Le DX, Thoma GR
Proc. 7th World Multiconference on Systemics, Cybernetics and Informatics. 2003 July;II: 411-15.
An increasing number of publishers are using the Internet and the World Wide Web to provide their subscribers with access to online journals. New techniques are needed to capture, classify, analyze, extract, modify, and reformat Web-based document information for computer storage, access, and processing. An R&D division of the National Library of Medicine (NLM) is developing an automated system, temporarily code-named WebMARS for Web-based Medical Article Records System, to download, analyze and extract bibliographic information from Web-based journal articles to produce citation records for its MEDLINE database.
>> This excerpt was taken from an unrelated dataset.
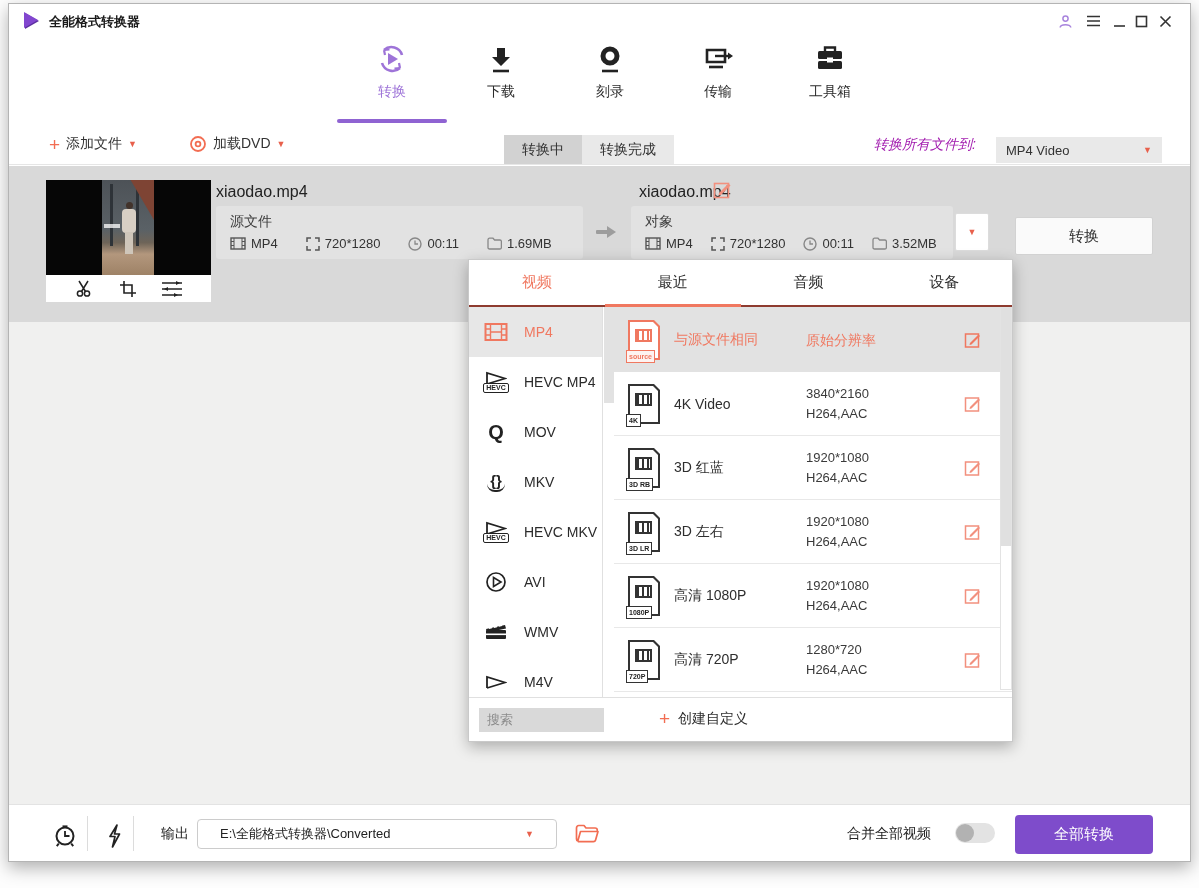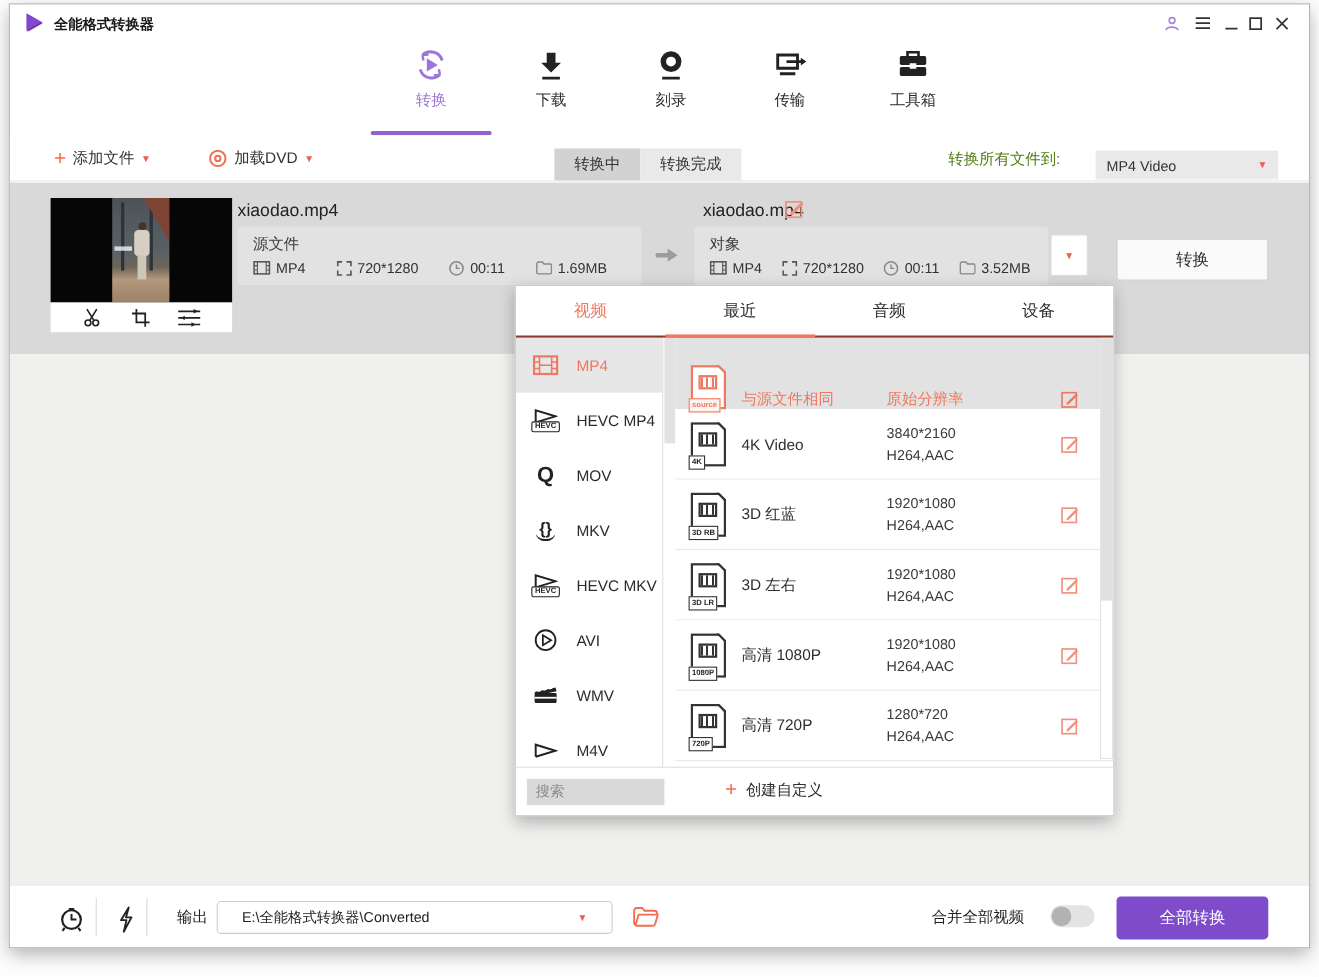"转换所有文件到:" .convert-all-label { color: #4d7c0f -> #a21caf; font-style: none -> italic; right: 226px -> 214px }
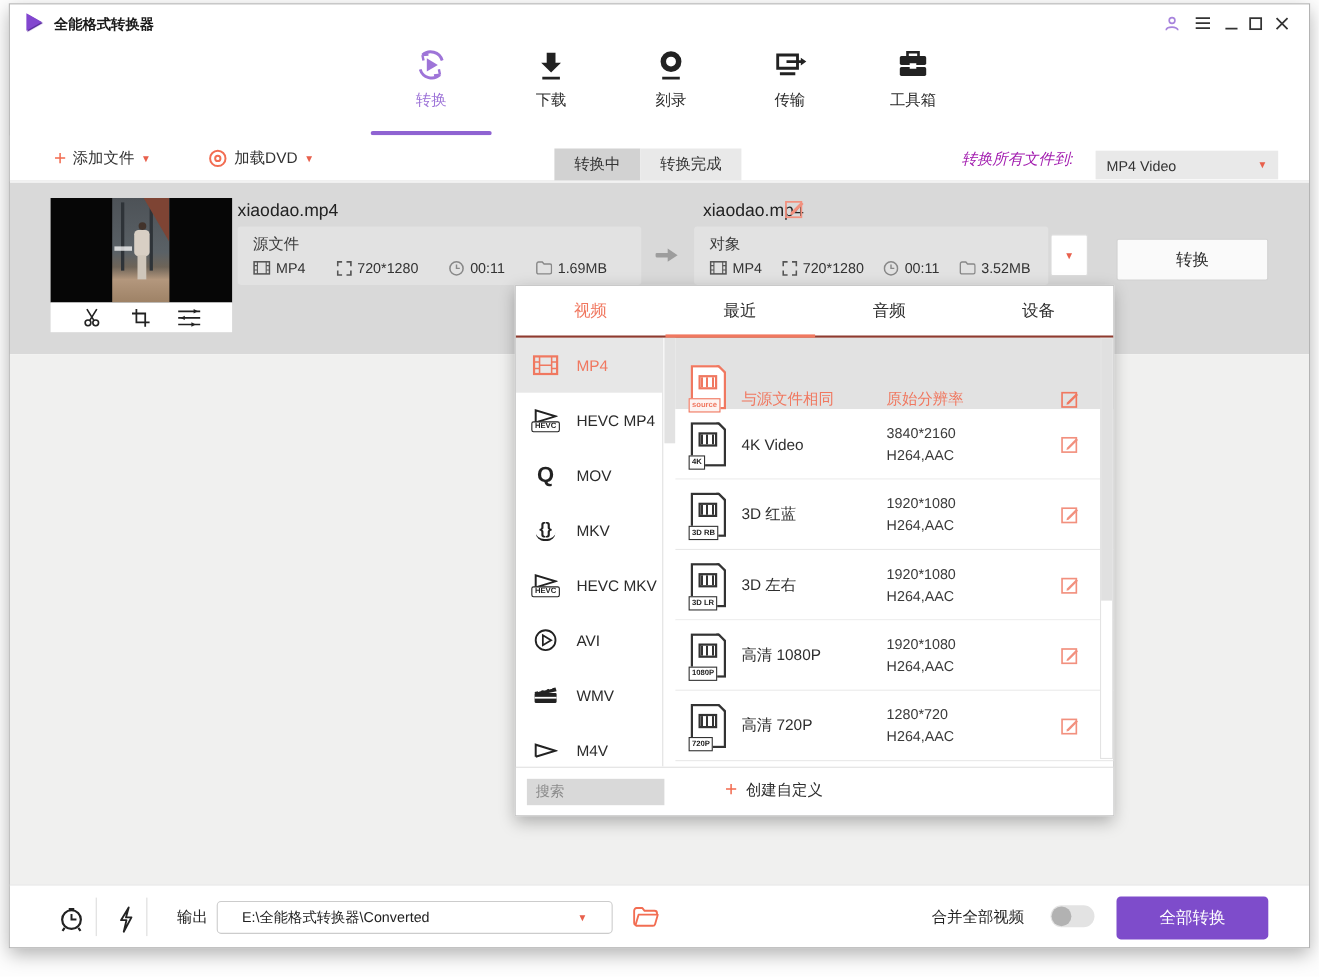"与源文件相同" .src-row { align-items: flex-end -> center }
This paper describes one component of this system: assigning meaningful labels to text zones containing article title, author names, affiliation, and abstract. This labeling technique is based on features derived from the World Wide Web Consortium Document Object Model (W3C DOM) and an analysis of the page layout for each journal, a DOM-based document node location and content analysis, string pattern matching, and a depth-first node traversal algorithm. Experiments carried out on a variety of Web-based medical journals have proved the feasibility of this automated document labeling approach. Preliminary evaluation results on a small set of Web-based medical journal articles show that the system is capable of labeling text zones at an accuracy of over 95%. Keywords: W3C Document Object Model, Automated document labeling, MEDLINE database, National Library of Medicine.